I think the administration thought this was gonna be — they thought they were going to get in, hey, we took out Maduro. It was quick. We killed Soleimani. Nobody did anything. We struck the nuclear reactors. Nobody did anything. We can roll in and we can steamroll this and everything will be fine. Not realizing that this was opening up a different paradigm where it was going to become like, this is now a war. This is no longer discrete operations.
But one of the ways you make things cost less per shot and less per effect is you buy a lot of them and you build a lot of them. That’s one of the things that the administrations — not just this one — have been very reticent to do. We only need a stockpile of like 1,400 JASSMs. We don’t need any more. You make 40 a year, Lockheed? That’s awesome. Great.
And then we start using them and they’re like, oh, we need 10x the production. Well, that only gets you to 400 a year. And you’re using 400 in a month. The delta there is you get things to scale. That’s what drives down the price. You only get things to scale if you’re willing to buy them and fund them and keep refurbishing them. And they haven’t been willing to do that. Even when we talk about $1.5 trillion budget, we’re talking about one-time $1.5 trillion budget. Well, great — over the next 12 months, we’ll scale production, hire all these workers, build all these lines. Wait, no, that’s not what we’re gonna do. Because it takes more than a year to do all of that and to spend that money. Unless we have a much more integrated and forward-looking way that we’re gonna do the acquisitions, it doesn’t matter in the short term how cheap we get an individual shot.
The Stockpile Trap
Becca Wasser: That’s right. But one thing that Bryan and I have actually debated in the past is, yes, you need to be able to have the production capacity, because you need to be careful about what you stockpile and when you stockpile it. Some of it is shelf life. Some of it is just the shift in technology and how quickly that can change. Rather than just going all in on something that’s going to be completely OBE by the time you actually try and field it.

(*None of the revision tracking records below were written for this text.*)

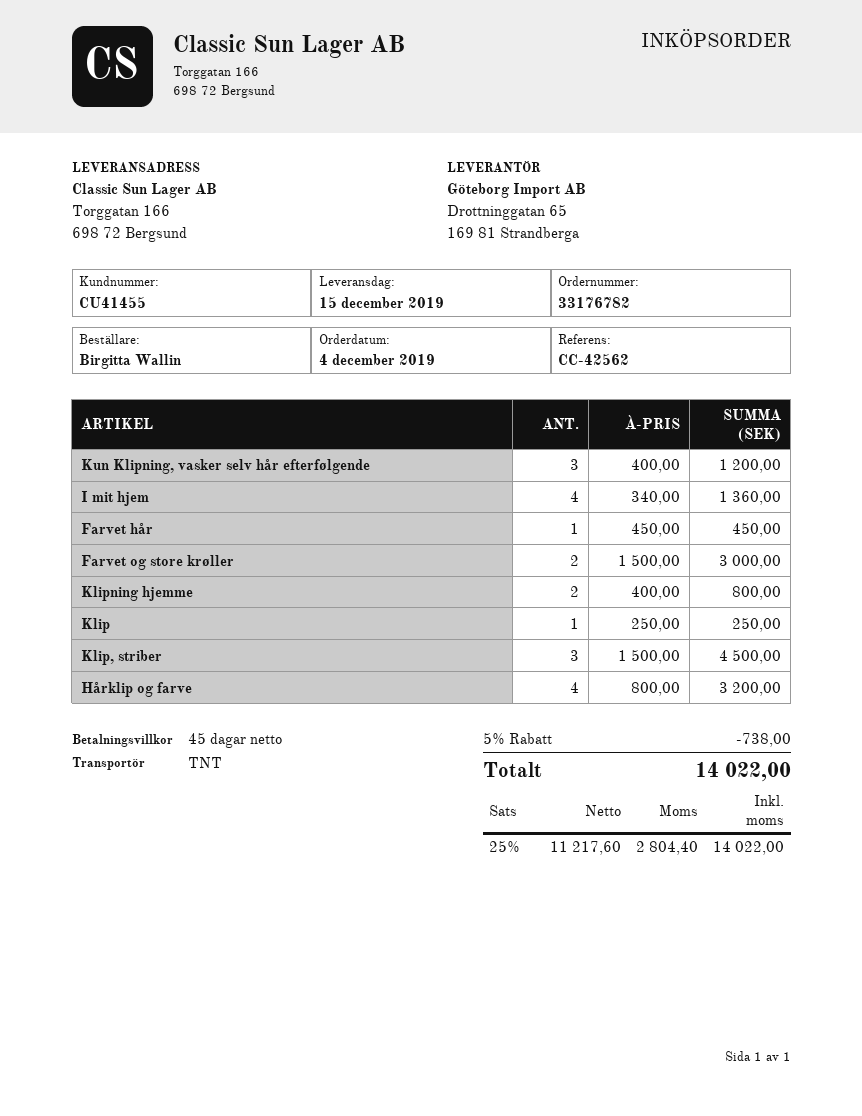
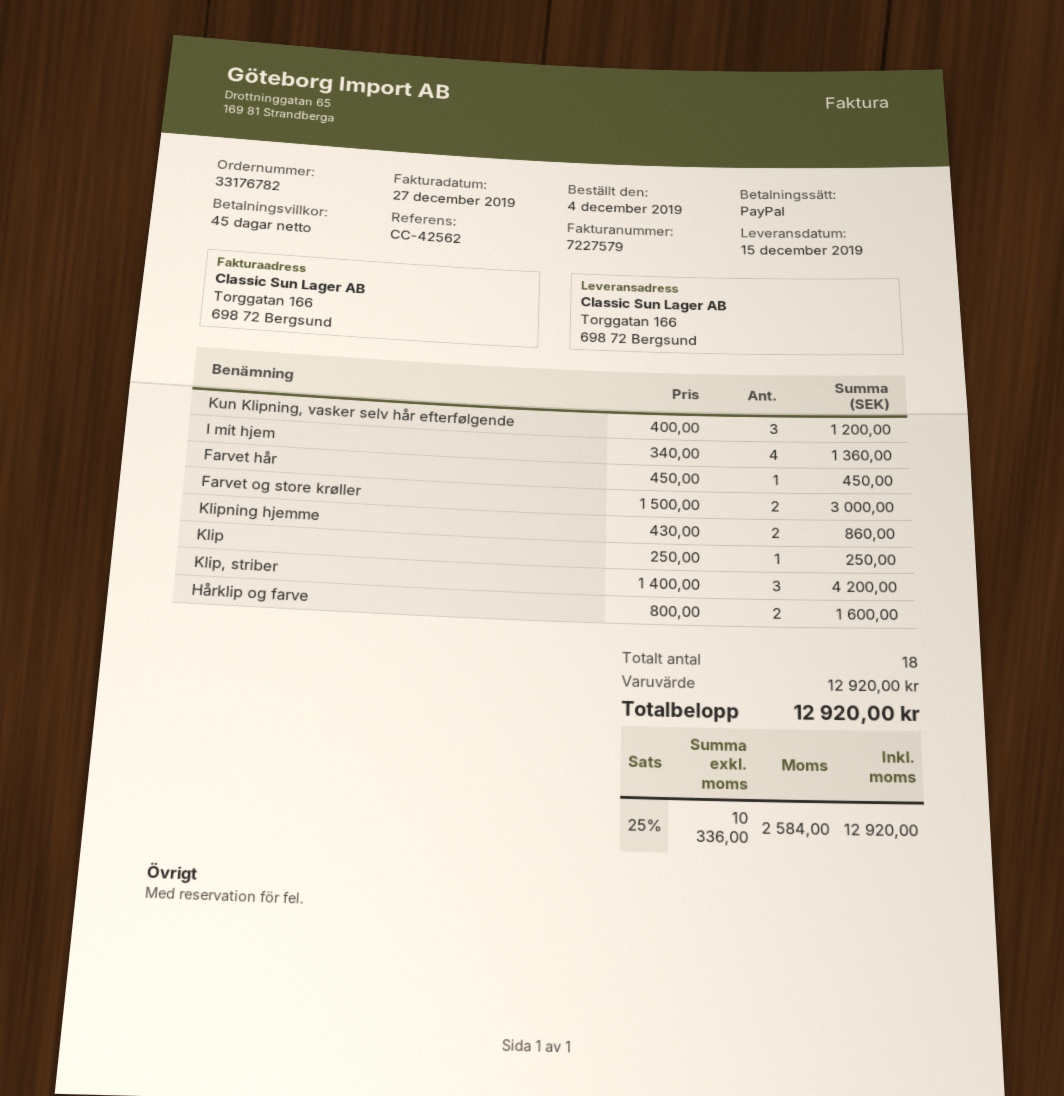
Klipning hjemme: 2 x 400.00 = 800.00 -> 2 x 430.00 = 860.00
Klip, striber: 3 x 1500.00 = 4500.00 -> 3 x 1400.00 = 4200.00
Hårklip og farve: 4 x 800.00 = 3200.00 -> 2 x 800.00 = 1600.00
discount: 5% = 738.00 -> none
net: 11217.60 -> 10336.00
tax: 25% = 2804.40 -> 25% = 2584.00
total: 14022.00 -> 12920.00

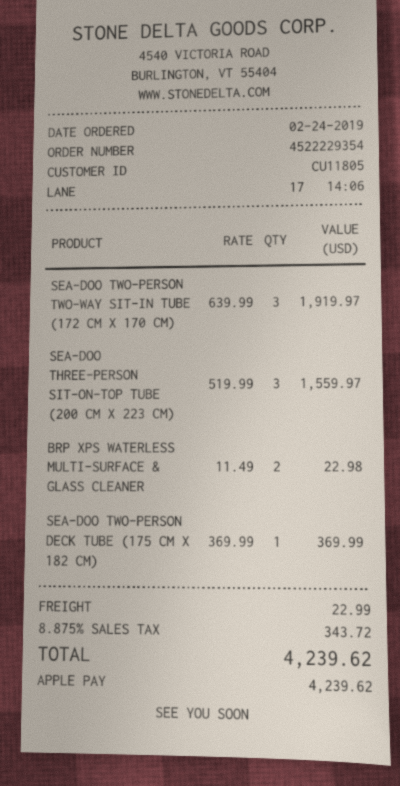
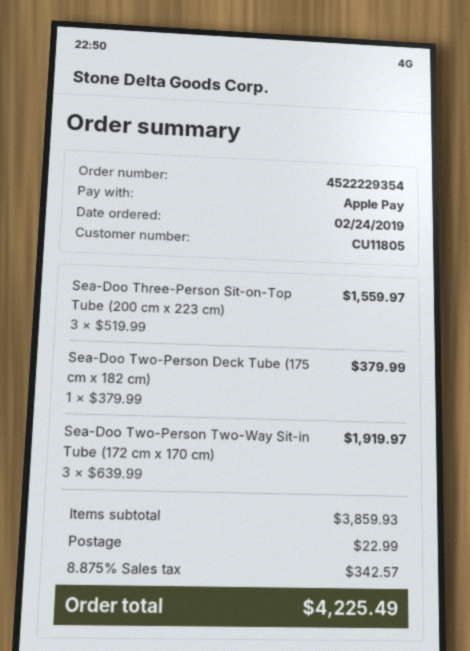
BRP XPS WATERLESS MULTI-SURFACE & GLASS CLEANER: 2 x 11.49 = 22.98 -> none
SEA-DOO TWO-PERSON DECK TUBE (175 CM X 182 CM): 1 x 369.99 = 369.99 -> 1 x 379.99 = 379.99
tax: 8.875% = 343.72 -> 8.875% = 342.57
total: 4239.62 -> 4225.49

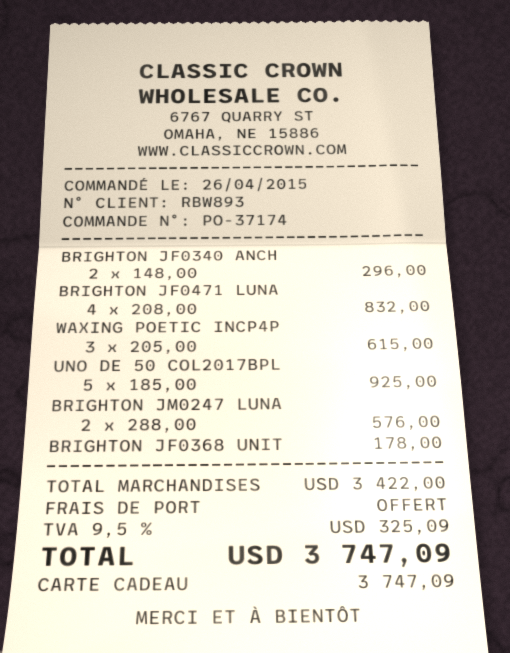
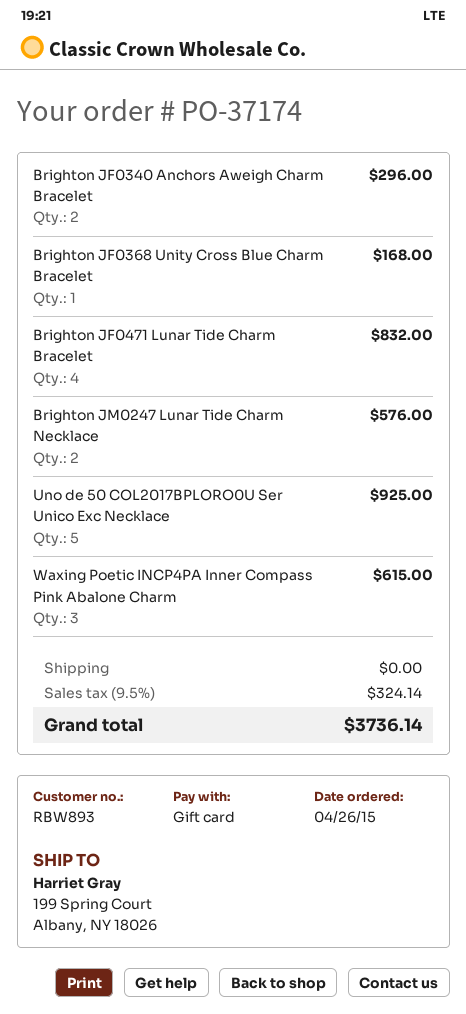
BRIGHTON JF0368 UNIT: 1 for 178.00 -> 1 for 168.00
tax: 9.5% = 325.09 -> 9.5% = 324.14
total: 3747.09 -> 3736.14

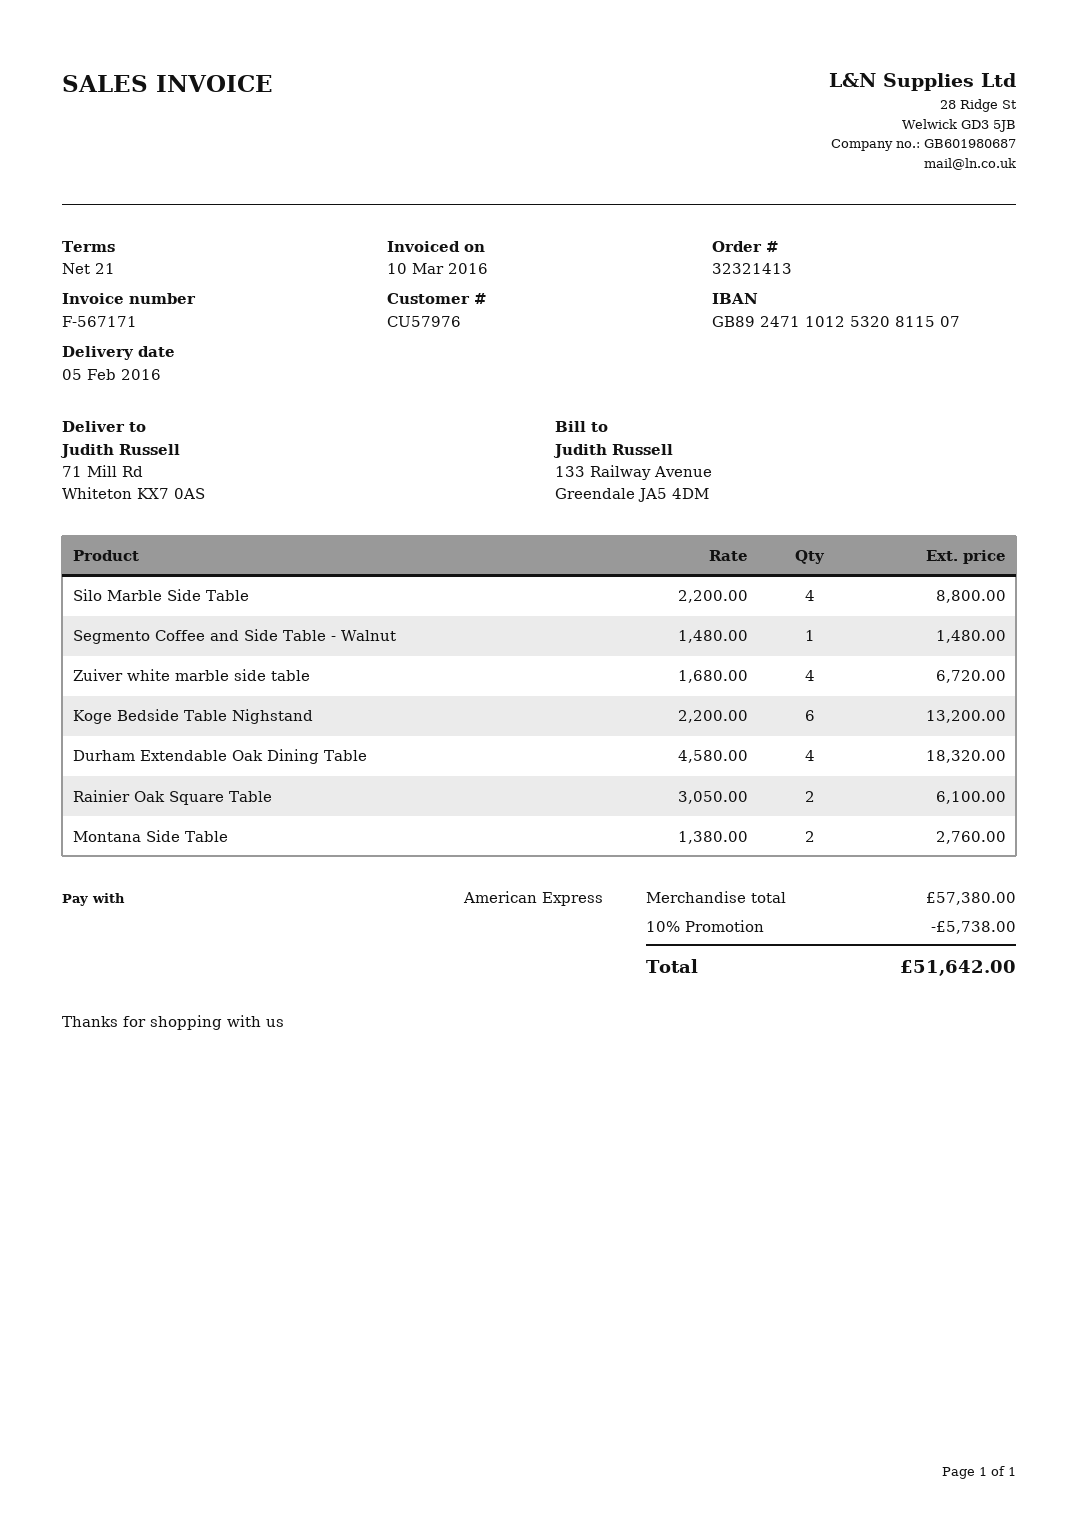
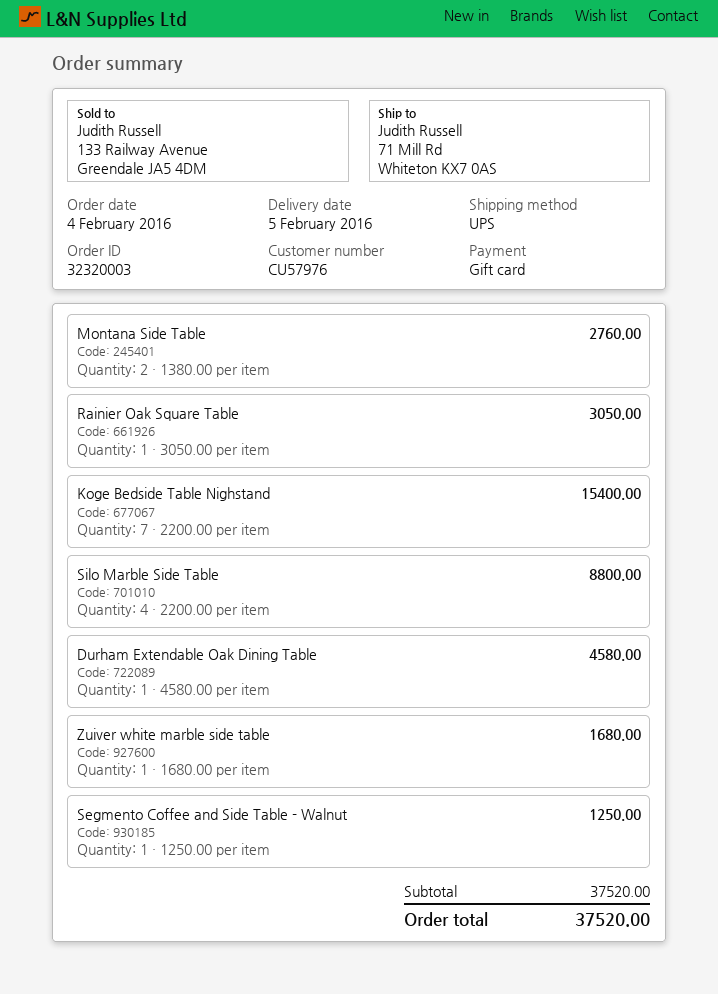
order number: 32321413 -> 32320003
payment method: American Express -> gift card
Segmento Coffee and Side Table - Walnut: 1 x 1480.00 = 1480.00 -> 1 x 1250.00 = 1250.00
Zuiver white marble side table: 4 x 1680.00 = 6720.00 -> 1 x 1680.00 = 1680.00
Koge Bedside Table Nighstand: 6 x 2200.00 = 13200.00 -> 7 x 2200.00 = 15400.00
Durham Extendable Oak Dining Table: 4 x 4580.00 = 18320.00 -> 1 x 4580.00 = 4580.00
Rainier Oak Square Table: 2 x 3050.00 = 6100.00 -> 1 x 3050.00 = 3050.00
subtotal: 57380.00 -> 37520.00
discount: 10% = 5738.00 -> none
total: 51642.00 -> 37520.00

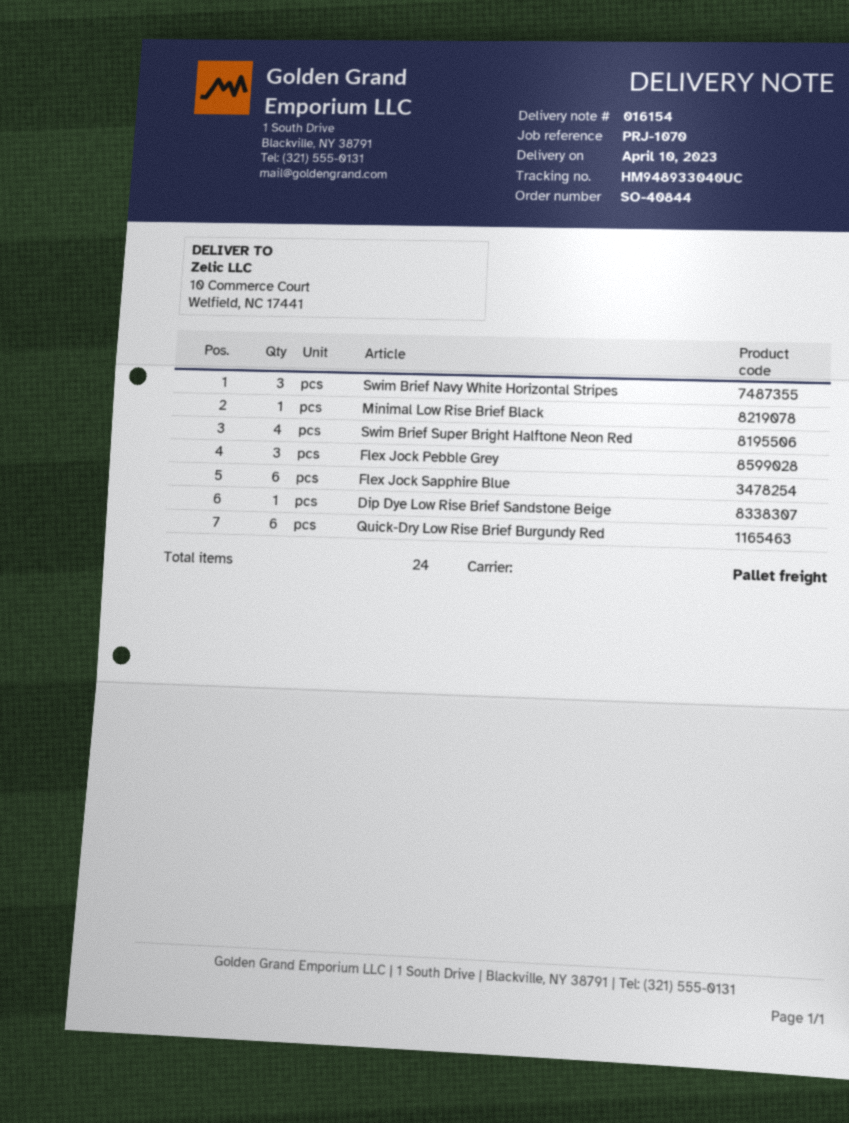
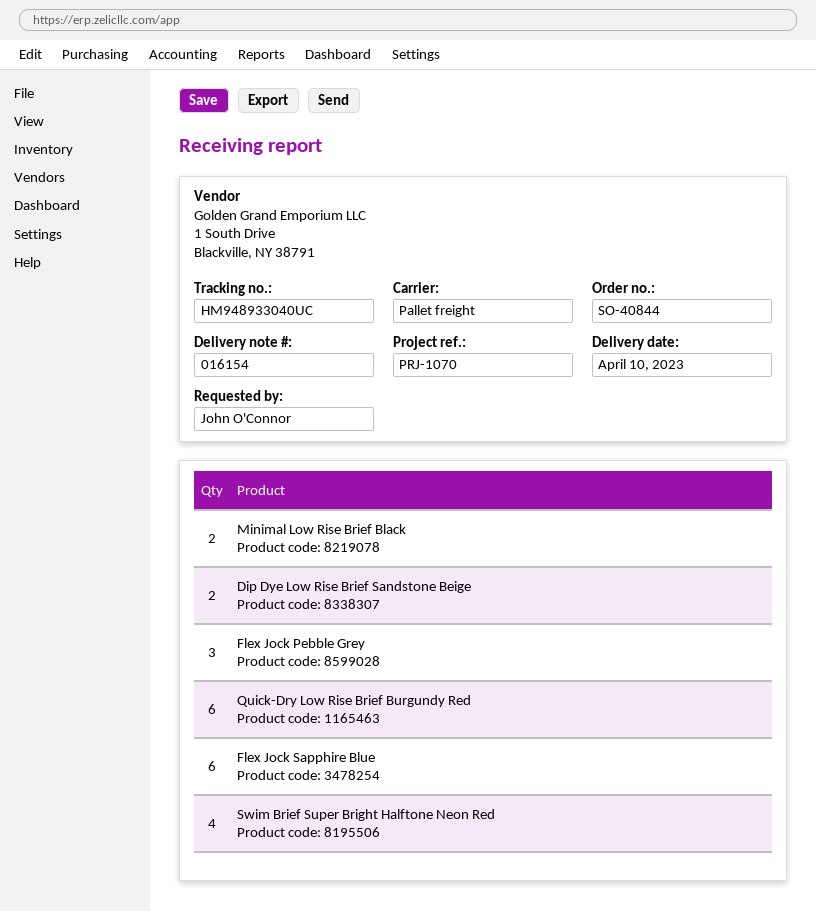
Swim Brief Navy White Horizontal Stripes: 3 -> none
Minimal Low Rise Brief Black: 1 -> 2
Dip Dye Low Rise Brief Sandstone Beige: 1 -> 2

Eric Robinson: Somewhat satisfied that we are not sitting on a quarter-million Excalibur rounds in the United States, because it would have been extraordinarily expensive for the United States to build 155-millimeter artillery shells that are GPS-guided. And we would operate it to the assumption that we would have artillery batteries doing precision strike with wanton abandon in the Taiwan Strait gap, or we could give them to the Taiwanese to help defend the landing beaches. But we now know that these systems in their technological disposition are extraordinarily vulnerable to GPS jamming. They don’t have redundant navigation systems. To Becca’s point, and to build on Justin’s theme of you need to buy a lot of it — that’s absolutely the case, but obsolescence is extraordinarily hard to reconcile.
In May 1940, the French armies’ field artillery and their prime movers and their reserves of propellant, fuses, and high-explosive shells were the finest in the world. The French Army had spent 15, 20 years building that up. They had a better concentration, they had more professional gunners, spotters, and communication systems for their artillery than the next three armies combined. And in six weeks, that artillery was never able to move quickly enough to aim true and to break up the opposition.
So stockpiling weapons is sort of an economic imperative, but can also give you a false sense of security if you anchor your defense on systems that are no longer relevant.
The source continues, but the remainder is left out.